June is National Dairy Month, and the nation’s dairy industry has faced unprecedented challenges amid the COVID-19 pandemic, leading to milk dumping and near-financial collapse for many dairy farmers. Tuesday, May 26, 10-11:30 a.m. PST, Extension will host a free online session with producers and economists to discuss struggles, the market and prices, and projections for the next few months. Speakers/panelists include:
- Carrie Mess is a dairy farmer and advocate for agriculture. Her efforts to be a part of the conversation on food and farming led her to be selected as the 2017 Wisconsin Ag Woman of the Year and the 2014 Social Media Farmer of the Year. Her writing has been featured in The Guardian, Huffington Post and several industry publications. She also serves on the board of directors for the Dairy Girl Network and AgSource Cooperative.
- Mike Helmar is research manager at the University 's Center for Economic Development. His primary focus is agricultural market modeling and policy analysis. Each year, as part of his work with the Food and Agricultural Policy Research Institute, he produces the 10-year International Crops Baseline as part as of the basis from which the institute conducts economic and policy analyses related to crops and livestock to inform agricultural committees of the U.S. Congress. Helmar also analyzes Nevada agriculture and prices, including those for cow-calf, dairy, sheep and wool, and alfalfa.
- Lindsay Chichester is Extension educator in Douglas County. She is presenting and moderating this session, as part of an online series she has put together for producers, “Agriculture: Living Beyond a Pandemic.” Known as “Dr. Lindsay” to many in the country’s agriculture industry and on social media, Chichester understands the ups and downs of farming and ranch life, growing up on a cattle and sheep ranch in northern California, and going on to earn a master’s degree in animal science and a doctorate in agricultural sciences.
Chichester said this is truly a baffling and stressful time for many of the nation’s agricultural producers.
“There are so many unknowns right now, our farmers and ranchers are struggling to navigate a market where the supply chains have been disrupted and to understand how our current events may impact their future viability,” she said. “We’re providing this online series to bring in boots-on-the-ground, grass-roots speakers who are involved in their respective industries to offer some insight and support.”
In addition, Kenneth Coll, former dean of the College of Education and former acting dean of the School of Social Work at the University, will be on hand to offer guidance and resources for participants who may be experiencing mental health or substance abuse issues brought on or worsened by the stress of the pandemic. Coll’s career and research have focused on educational psychology and counseling.
The sessions are offered online via Facebook Live. Chichester opens each session with a brief introduction about the session’s topic, followed by brief presentations by the speakers.

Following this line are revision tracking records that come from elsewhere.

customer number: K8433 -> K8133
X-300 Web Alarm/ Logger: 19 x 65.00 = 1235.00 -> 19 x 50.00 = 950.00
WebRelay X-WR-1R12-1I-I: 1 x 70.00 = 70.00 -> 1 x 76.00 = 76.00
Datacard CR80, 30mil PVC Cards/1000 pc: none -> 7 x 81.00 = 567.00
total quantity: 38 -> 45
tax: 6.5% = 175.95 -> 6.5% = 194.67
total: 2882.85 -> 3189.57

Then, the majority of each session is driven by questions from participants. The session following the May 26 session on the dairy industry will be on June 2, and will be on “Home Meat Processing.” The Facebook Live link for the May 26 session and details on future "Agriculture: Living Beyond a Pandemic" sessions will be posted on the series website. For more information, email Chichester or call 775-782-9960 (leave a message and she will call you back).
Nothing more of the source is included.